А Эйнштейн, напротив, был в силах сбросить с себя ньютоновские ошибочные концепции. “Его убеждение в том, что Вселенной присуща простота и красота, и его готовность руководствоваться этими принципами, даже если при этом придется нарушить основы ньютоновской физики, привела его к новому описанию пространства и времени, и он продемонстрировал ясность мысли, которая была недоступна другим” 66.
Пуанкаре никогда не связывал между собой относительность одновременности и относительность времени, и, когда он понял, какие следствия будут иметь его идеи о локальном времени, “отшатнулся от края пропасти”. Почему он не решился пойти дальше? Несмотря на то что у него были важные революционные идеи, он был в гораздо большей степени традиционалистом в физике, чем неизвестный патентный эксперт с присущим ему бунтарским характером 67. Банеш Хоффман сказал о Пуанкаре: “Когда осталось сделать решительный шаг, у Пуанкаре сдали нервы, и он вернулся к привычному образу мыслей и старым представлениям о пространстве и времени. Если нам это кажется странным, то только потому, что мы недооцениваем смелость, с которой Эйнштейн возвел принцип относительности в аксиому и сохранил веру в него, формируя наши новые представления о времени и пространстве” 68.
Ясное представление о консерватизме Пуанкаре и смелости Эйнштейна можно составить, прочитав то, что пишет об этом один из последователей Эйнштейна в области теоретической физики из Института перспективных исследований Фримен Дайсон: “Существенная разница между Пуанкаре и Эйнштейном состояла в том, что Пуанкаре был по темпераменту консерватором, а Эйнштейн – бунтарем. Когда Пуанкаре пытался создать новую теорию электромагнетизма, он старался как можно больше оставить из старого. Ему нравилась идея эфира, и он продолжал в нее верить, даже когда его собственная теория указывала, что эфир ненаблюдаем. Его версия теории относительности была как лоскутное одеяло. Новая идея локального времени, зависящего от движения наблюдателя, выглядела как заплата на старой концепции абсолютного времени и пространства, основанной на жестком и неподвижном эфире. Эйнштейн же, напротив, считал рамки прежней системы громоздкими и ненужными и с удовольствием от них избавился. Его версия теории была проще и элегантнее. В ней не было абсолютного пространства и не было эфира. Все сложные объяснения электрических и магнитных сил как упругих напряжений в эфире теперь можно было выбросить в мусорную корзину истории вместе со знаменитыми старыми профессорами, все еще верившими во все это” 69.

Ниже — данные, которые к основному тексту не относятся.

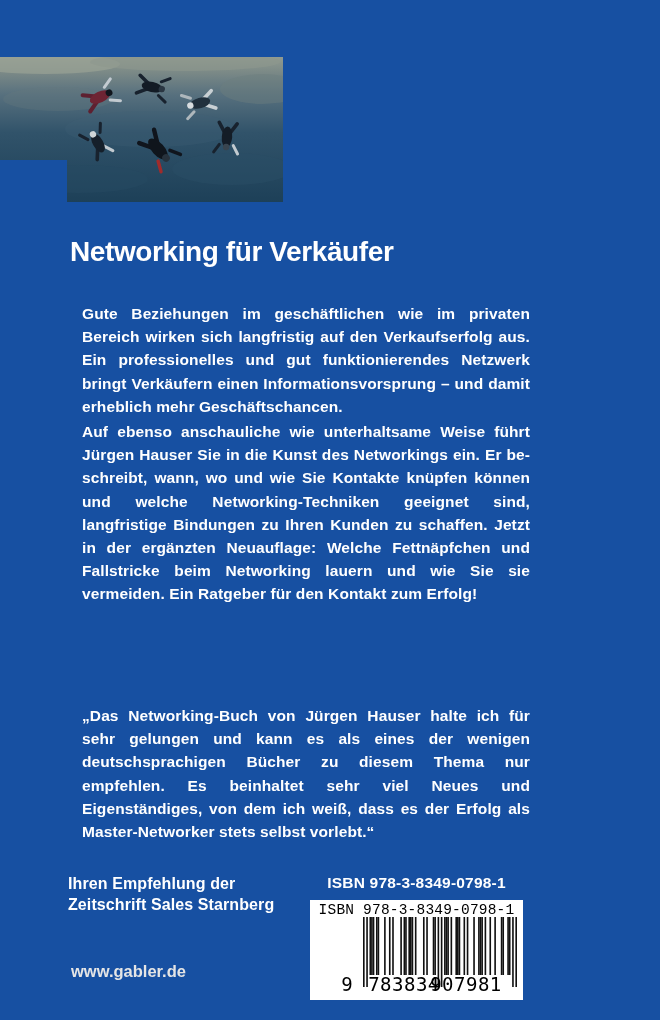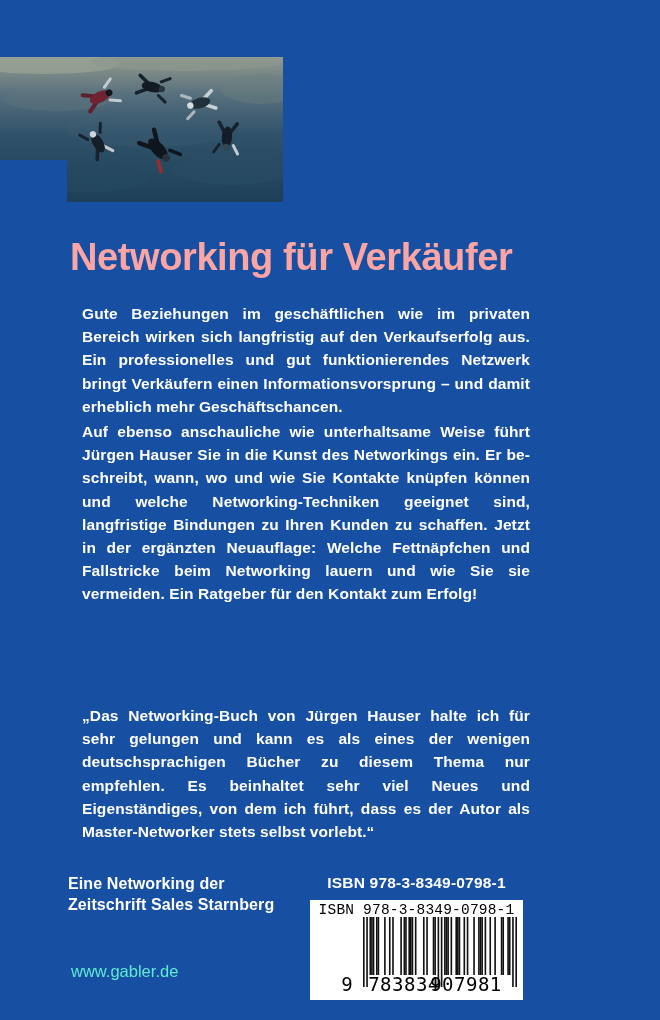--- a/index.html
+++ b/index.html
@@ -15,7 +15,7 @@
 
   .title{
     position:absolute;left:70px;top:236px;width:520px;margin:0;
-    color:#fca5a5;font-size:38px;font-weight:700;letter-spacing:-0.4px;
+    color:#ffffff;font-size:28px;font-weight:700;letter-spacing:-0.4px;
   }
   .para{
     position:absolute;left:70px;width:448px;margin:12px;

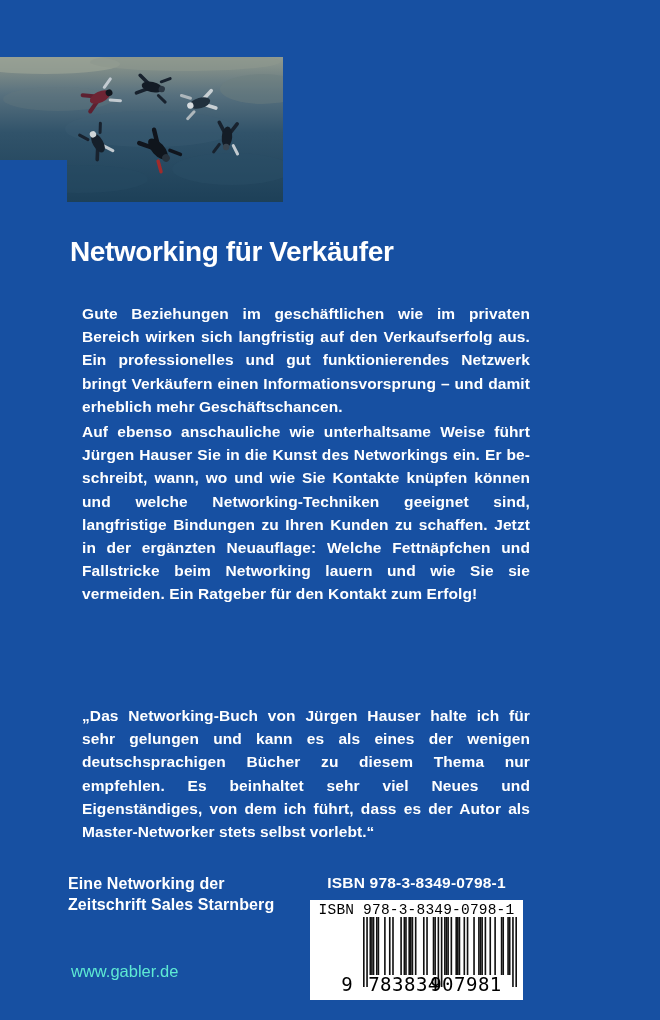--- a/index.html
+++ b/index.html
@@ -155,7 +155,7 @@
 
   <p class="para p1">Gute Beziehungen im geschäftlichen wie im privaten Bereich wirken sich langfristig auf den Verkaufserfolg aus. Ein profes­sionelles und gut funktionierendes Netzwerk bringt Verkäu­fern einen Informationsvorsprung – und damit erheblich mehr Geschäftschancen.</p>
   <p class="para p2">Auf ebenso anschauliche wie unterhaltsame Weise führt Jürgen Hauser Sie in die Kunst des Networkings ein. Er be­schreibt, wann, wo und wie Sie Kontakte knüpfen können und welche Networking-Techniken geeignet sind, langfristige Bindungen zu Ihren Kunden zu schaffen. Jetzt in der ergänzten Neuauflage: Welche Fettnäpfchen und Fallstricke beim Networking lauern und wie Sie sie vermeiden. Ein Ratgeber für den Kontakt zum Erfolg!</p>
-  <p class="para quote">„Das Networking-Buch von Jürgen Hauser halte ich für sehr gelungen und kann es als eines der wenigen deutschsprachi­gen Bücher zu diesem Thema nur empfehlen. Es beinhaltet sehr viel Neues und Eigenständiges, von dem ich führt, dass es der Autor als Master-Networker stets selbst vorlebt.“</p>
+  <p class="para quote">„Das Networking-Buch von Jürgen Hauser halte ich für sehr gelungen und kann es als eines der wenigen deutschsprachi­gen Bücher zu diesem Thema nur empfehlen. Es beinhaltet sehr viel Neues und Eigenständiges, von dem ich weiß, dass es der Erfolg als Master-Networker stets selbst vorlebt.“</p>
 
 
   <div class="rec">

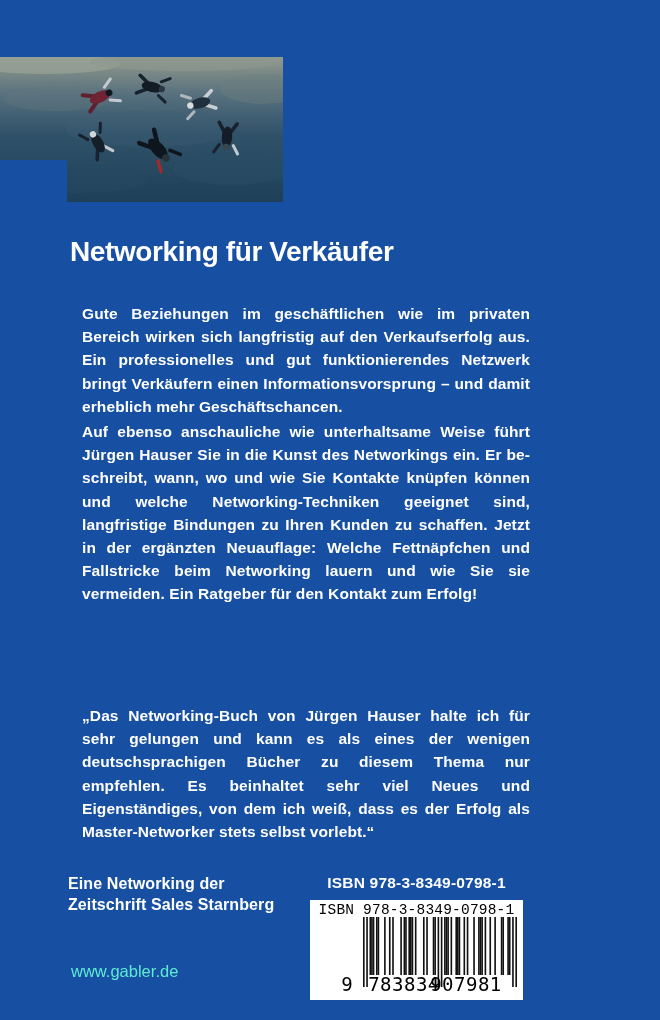--- a/index.html
+++ b/index.html
@@ -159,7 +159,7 @@
 
 
   <div class="rec">
-    <div>Eine Networking der</div>
+    <div>Ihren Empfehlung der</div>
     <div>Zeitschrift Sales Starnberg</div>
   </div>
 

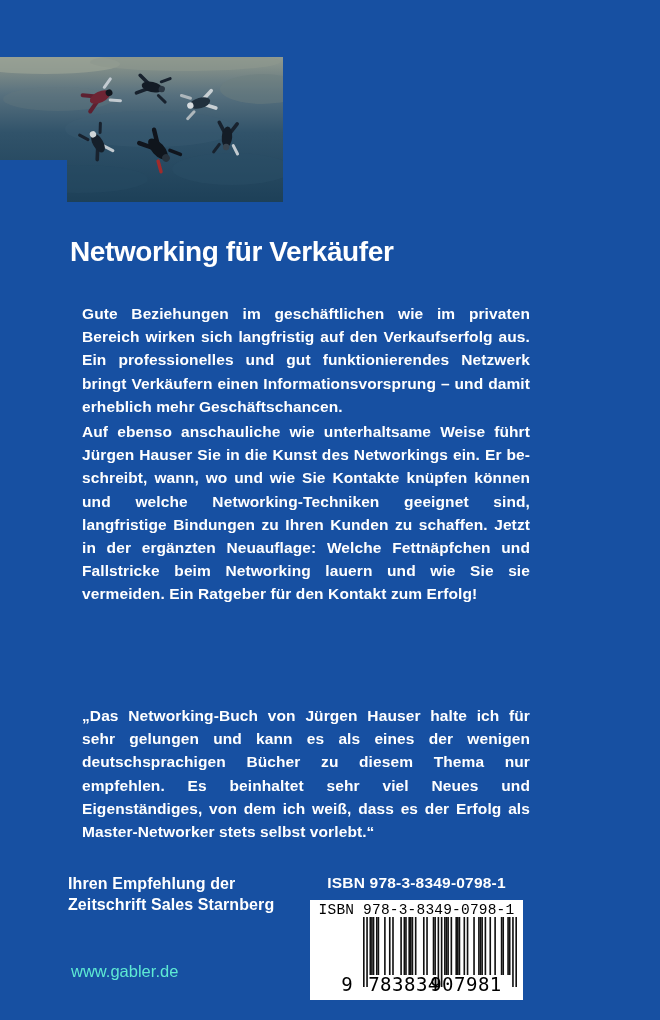--- a/index.html
+++ b/index.html
@@ -37,7 +37,7 @@
   }
   .site{
     position:absolute;left:71px;top:962px;
-    color:#5eead4;font-size:16.5px;font-weight:400;
+    color:#e5e5e5;font-size:16.5px;font-weight:700;
   }
   .isbn-head{
     position:absolute;left:310px;top:874px;width:213px;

В результате Пуанкаре сформулировал принцип относительности, в котором были идеи, сходные с эйнштейновскими, но с одним существенным отличием. Пуанкаре признавал существование эфира, и скорость света у него была постоянной только при измерении наблюдателями, находящимися в покое относительно системы координат, привязанной к этому предполагаемому эфиру 70.
Еще более удивительный факт, который расставляет все по местам: Лоренц и Пуанкаре так и не смогли воспринять концепцию Эйнштейна даже после того, как прочитали его работу. Лоренц все еще цеплялся за существование эфира и привязанную к нему “покоящуюся” систему координат. В лекции 1913 года, которую Лоренц вставил в свою книгу “Принцип относительности”, изданную в 1920 году, он сказал: “Эйнштейн считает, что бессмысленно говорить о движении относительно эфира. Он также отрицает существование абсолютной одновременности. Что касается вашего лектора, то он испытывает определенное удовлетворение от сохранения старой интерпретации, согласно которой эфир обладает по крайней мере некоторой реальностью, время и пространство можно строго разделить, а насчет одновременности можно говорить и без дальнейших пояснений” 71.
И Пуанкаре, кажется, тоже так никогда полностью не понял, какой прорыв совершил Эйнштейн. Даже в 1909 году он все еще настаивал, что теория относительности требует принятия третьего постулата, состоящего в том, что “тело, находящееся в движении, подвержено деформации в направлении, в котором перемещается”. В действительности, как показал Эйнштейн, сокращение стержней не отдельная гипотеза, согласно которой происходит реальная деформация, а следствие сформулированной им теории относительности.
Пуанкаре так и не отказался от концепции эфира или понятия абсолютного покоя вплоть до своей смерти в 1912 году. Вместо теории относительности Эйнштейна, которую он никогда полностью не понимал и не принимал, он говорил о своем принятии “принципа относительности по Лоренцу”. Историк науки Артур И. Миллер замечал: “Пуанкаре твердо стоял за тот принцип, что в мире восприятий есть понятие абсолютной одновременности” 72.